Graph + SQL Hybrid Querying

backend-engineering

Graph + SQL Hybrid Querying

The first two articles in this series covered installing Apache AGE and writing Cypher queries. Both treat graph and relational data as separate concerns. This article covers what makes AGE genuinely distinctive: the ability to mix graph traversal and SQL in a single query, join Cypher results against relational tables, and use the full power of both models where each is strongest.

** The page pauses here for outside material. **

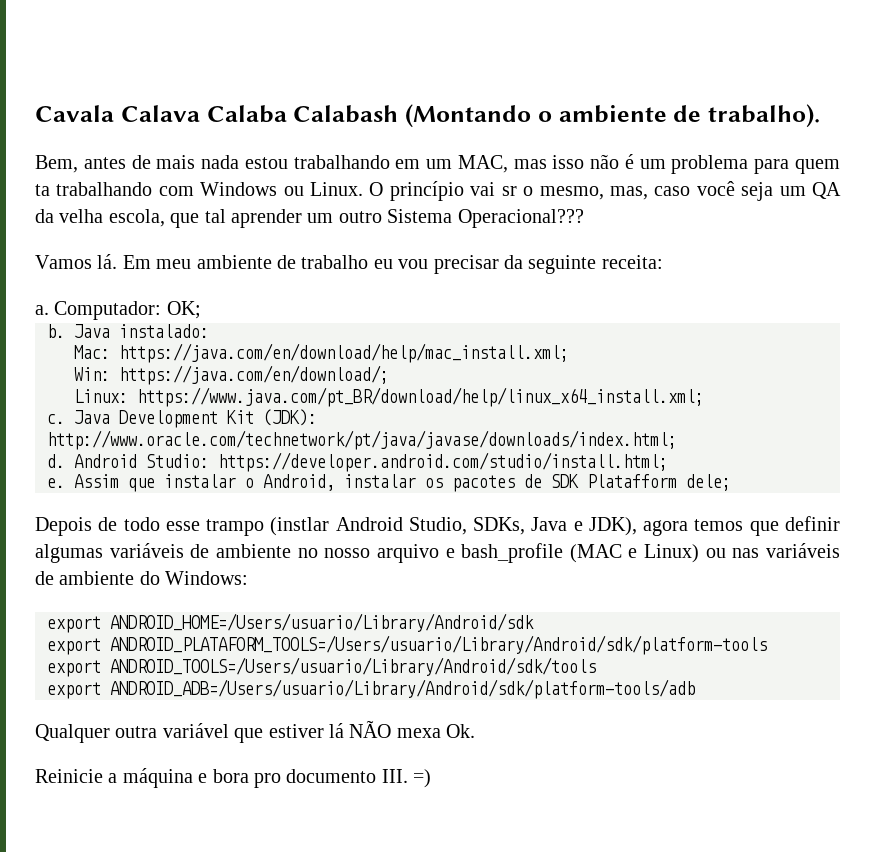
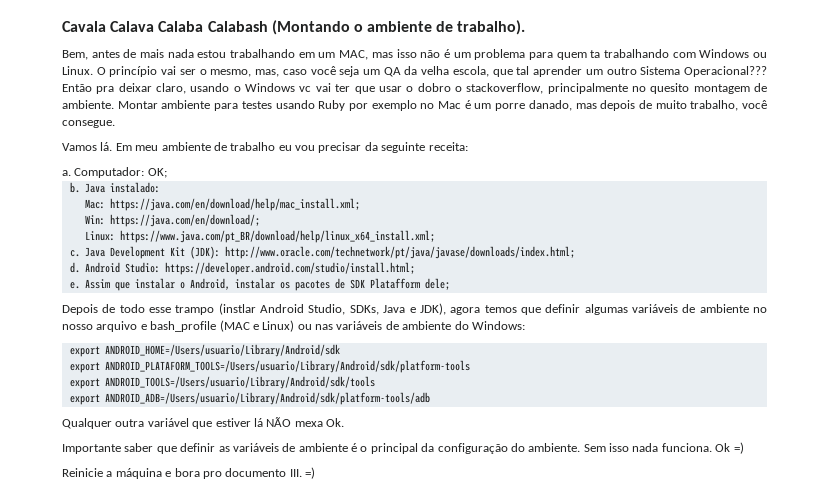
[501,186,517,196] sr -> [179,69,196,75] ser
(584, 218) none -> [62,83,768,94] [62,100,768,111] [62,120,115,128] Então pra deixar claro, usando o Windows vc vai ter que usar o dobro o stackoverflow, principalmente no quesito montagem de ambiente. Montar ambiente para testes usando Ruby por exemplo no Mac é um porre danado, mas depois de muito trabalho, você consegue.
(476, 731) none -> [62,442,744,454] // Importante saber que definir as variáveis de ambiente é o principal da configuração do ambiente. Sem isso nada funciona. Ok =)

The hybrid pattern is not a curiosity — it is the primary reason to use AGE over a standalone graph database. The Biblical relationship graph on this platform does not exist in isolation. Every vertex in the graph corresponds to a row somewhere in the relational schema: passages in the verses table, persons in the biblical_persons table, themes in the themes table. The graph stores traversal structure; the relational tables store the full content. Queries that need both — "find passages related to this theme, then retrieve their full text and the user's personal notes on each" — require both models to cooperate.

The Fundamental Pattern

A cypher() call returns a SQL result set. That result set can be used anywhere a SQL subquery or CTE can be used — joined against tables, filtered with WHERE clauses, aggregated, ordered, and paged.

The basic form:

SELECT
  v.ref,
  v.text,
  n.content AS user_note
FROM
  -- Graph traversal: find passages related to a theme
  cypher('bible', $$
    MATCH (t:Theme { name: $theme })<-[:ILLUSTRATES]-(p:Passage)
    RETURN p.ref AS ref
  $$, $1) AS (ref agtype)
  -- Join against the relational verses table for full content
  JOIN verses v ON v.ref = (ref::text)::varchar
  -- Left join user notes — not every passage has a note
  LEFT JOIN notes n ON n.verse_ref = v.ref AND n.user_id = $2
ORDER BY v.book_order, v.chapter, v.verse;

The Cypher traversal finds which passages illustrate a theme. The SQL join fetches their full text from verses and the user's notes from notes. Neither half could do this alone efficiently:

  • Cypher alone does not have access to the verses table or the notes table
  • SQL alone cannot express the theme-to-passage relationship traversal without a recursive CTE through a normalized cross-reference schema

Together they produce a result that is natural to write, fast to execute, and exactly what the feature needs.

Casting agtype for Joins

The join condition v.ref = (ref::text)::varchar has two casts. This is the main mechanical friction in hybrid queries.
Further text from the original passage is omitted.